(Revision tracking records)
########

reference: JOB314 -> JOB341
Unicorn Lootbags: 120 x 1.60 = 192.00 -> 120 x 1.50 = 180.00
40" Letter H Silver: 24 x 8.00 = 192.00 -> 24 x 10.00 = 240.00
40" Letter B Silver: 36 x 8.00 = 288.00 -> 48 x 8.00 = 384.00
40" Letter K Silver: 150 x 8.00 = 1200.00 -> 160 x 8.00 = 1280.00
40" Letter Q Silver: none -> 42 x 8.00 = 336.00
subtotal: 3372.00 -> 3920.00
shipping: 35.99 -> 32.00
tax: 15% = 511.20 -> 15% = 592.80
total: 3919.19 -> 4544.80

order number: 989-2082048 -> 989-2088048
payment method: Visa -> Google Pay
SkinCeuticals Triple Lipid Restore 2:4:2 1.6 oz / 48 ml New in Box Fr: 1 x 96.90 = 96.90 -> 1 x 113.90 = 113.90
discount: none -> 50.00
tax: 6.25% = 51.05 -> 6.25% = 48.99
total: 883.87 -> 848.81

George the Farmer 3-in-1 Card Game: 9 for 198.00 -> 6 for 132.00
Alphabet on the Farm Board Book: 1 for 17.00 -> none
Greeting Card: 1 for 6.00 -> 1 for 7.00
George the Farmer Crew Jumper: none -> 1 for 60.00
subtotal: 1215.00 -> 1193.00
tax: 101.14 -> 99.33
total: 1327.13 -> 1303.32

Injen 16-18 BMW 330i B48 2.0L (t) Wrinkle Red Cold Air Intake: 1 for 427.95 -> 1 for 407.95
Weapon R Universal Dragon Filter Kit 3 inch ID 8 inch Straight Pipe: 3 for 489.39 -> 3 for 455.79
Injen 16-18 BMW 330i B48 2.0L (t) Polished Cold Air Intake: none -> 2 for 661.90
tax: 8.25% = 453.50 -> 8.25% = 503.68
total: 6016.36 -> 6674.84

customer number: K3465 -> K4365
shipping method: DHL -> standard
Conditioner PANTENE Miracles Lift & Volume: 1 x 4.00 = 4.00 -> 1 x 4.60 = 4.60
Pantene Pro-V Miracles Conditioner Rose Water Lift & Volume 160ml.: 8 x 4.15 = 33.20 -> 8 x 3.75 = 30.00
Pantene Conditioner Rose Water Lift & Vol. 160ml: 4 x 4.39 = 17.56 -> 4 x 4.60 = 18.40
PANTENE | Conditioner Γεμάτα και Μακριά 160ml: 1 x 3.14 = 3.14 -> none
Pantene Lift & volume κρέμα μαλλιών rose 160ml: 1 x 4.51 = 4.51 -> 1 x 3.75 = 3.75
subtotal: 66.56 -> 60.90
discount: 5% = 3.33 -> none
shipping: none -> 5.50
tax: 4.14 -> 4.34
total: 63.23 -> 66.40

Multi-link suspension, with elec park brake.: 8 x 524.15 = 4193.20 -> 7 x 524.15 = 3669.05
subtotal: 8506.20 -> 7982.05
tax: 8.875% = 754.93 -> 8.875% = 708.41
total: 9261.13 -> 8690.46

########

§ **To do**: Please give back, exactly as it stands above, the stretch from the line with "Greeting Card: 1 for 6.00 -> 1 for 7.00" through the line with "tax: 8.25% = 453.50 -> 8.25% = 503.68", and no line outside it.

§ **Worked solution**:
Greeting Card: 1 for 6.00 -> 1 for 7.00
George the Farmer Crew Jumper: none -> 1 for 60.00
subtotal: 1215.00 -> 1193.00
tax: 101.14 -> 99.33
total: 1327.13 -> 1303.32

Injen 16-18 BMW 330i B48 2.0L (t) Wrinkle Red Cold Air Intake: 1 for 427.95 -> 1 for 407.95
Weapon R Universal Dragon Filter Kit 3 inch ID 8 inch Straight Pipe: 3 for 489.39 -> 3 for 455.79
Injen 16-18 BMW 330i B48 2.0L (t) Polished Cold Air Intake: none -> 2 for 661.90
tax: 8.25% = 453.50 -> 8.25% = 503.68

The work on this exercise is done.